* **What needs to be done**:
Every entry that follows should be output exactly, and every image in it left out.

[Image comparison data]
+ + + + + + +

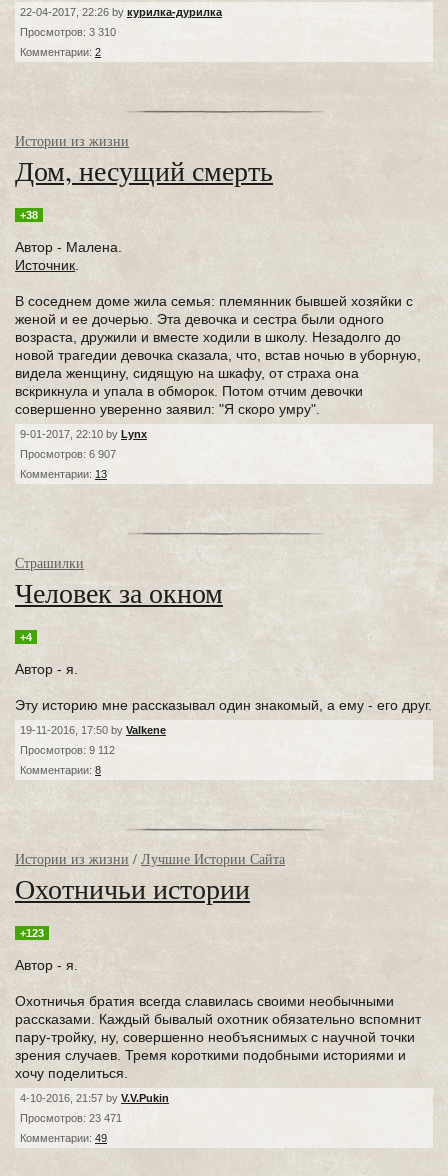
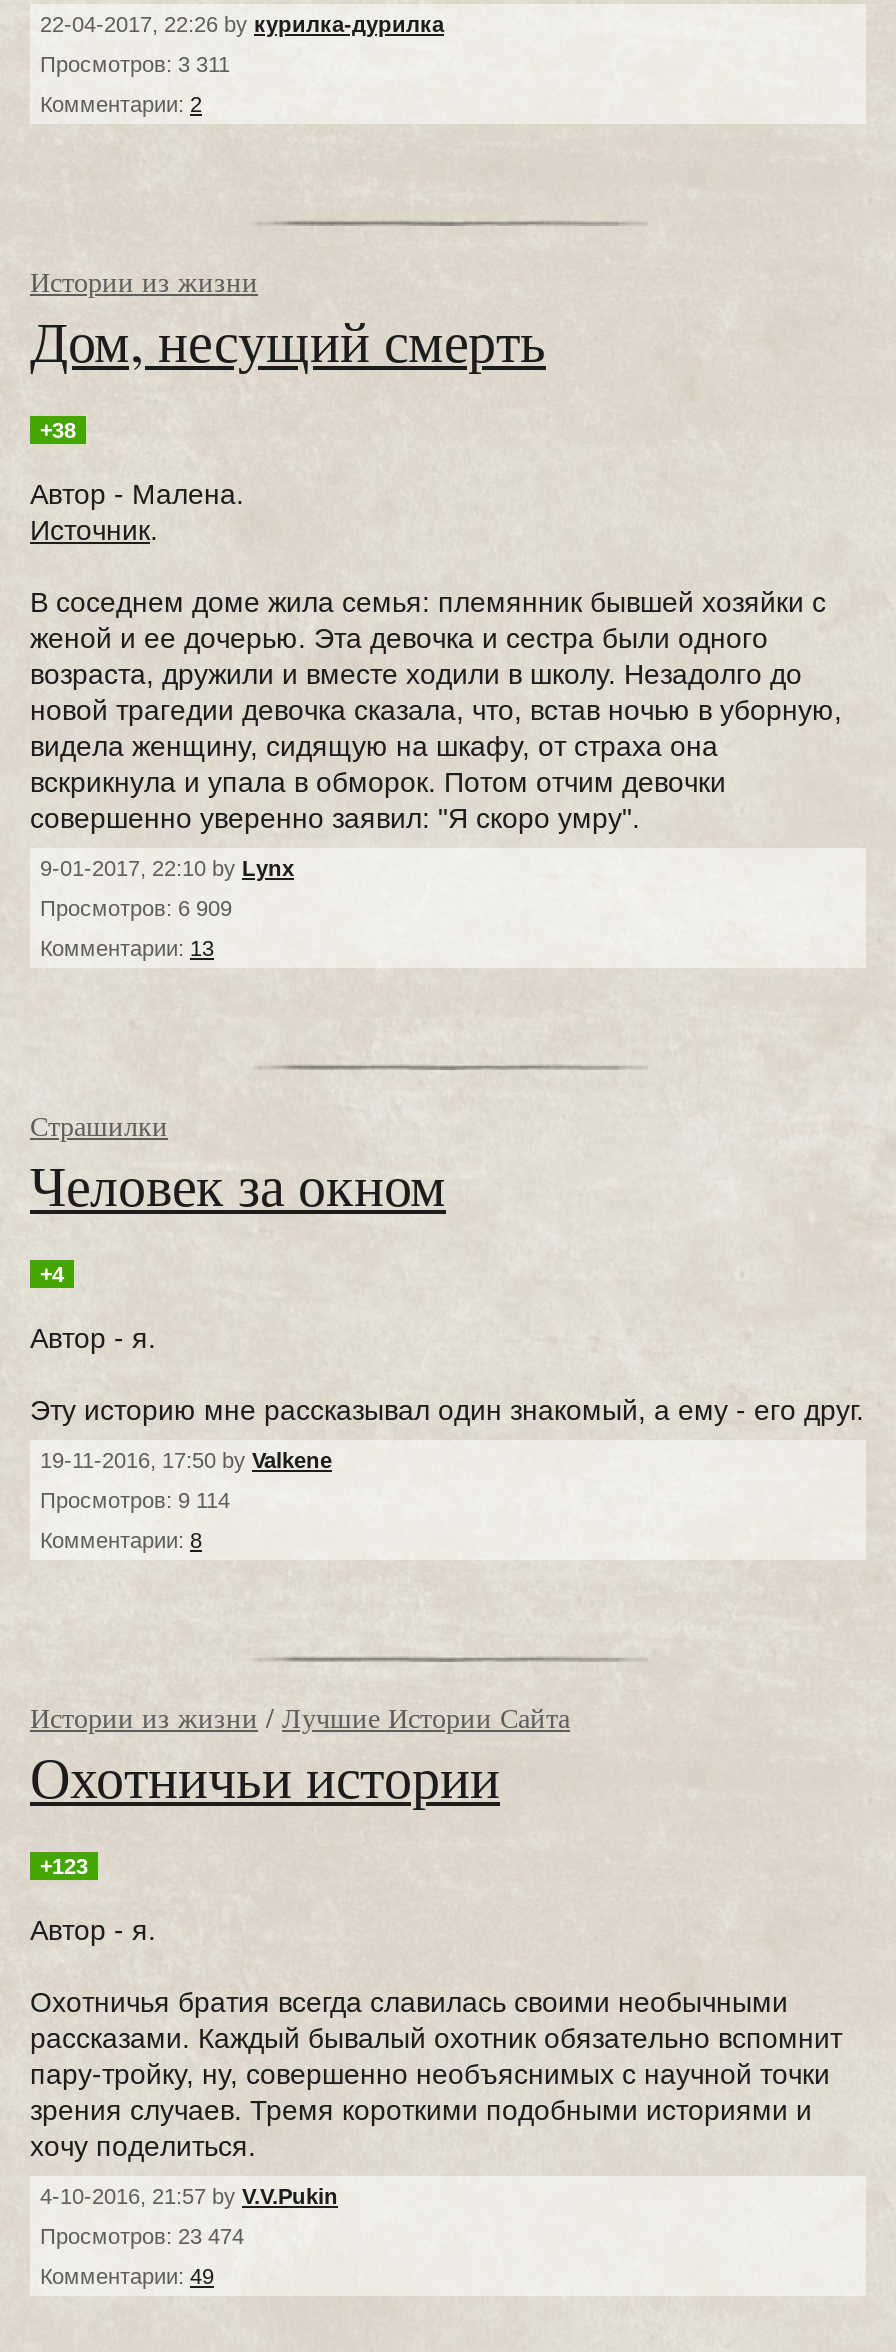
- Просмотров: 3 310
+ Просмотров: 3 311

- Просмотров: 6 907
+ Просмотров: 6 909

- Просмотров: 9 112
+ Просмотров: 9 114

- Просмотров: 23 471
+ Просмотров: 23 474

+ + + + + + +

* **Solution to this exercise**:
- Просмотров: 3 310
+ Просмотров: 3 311

- Просмотров: 6 907
+ Просмотров: 6 909

- Просмотров: 9 112
+ Просмотров: 9 114

- Просмотров: 23 471
+ Просмотров: 23 474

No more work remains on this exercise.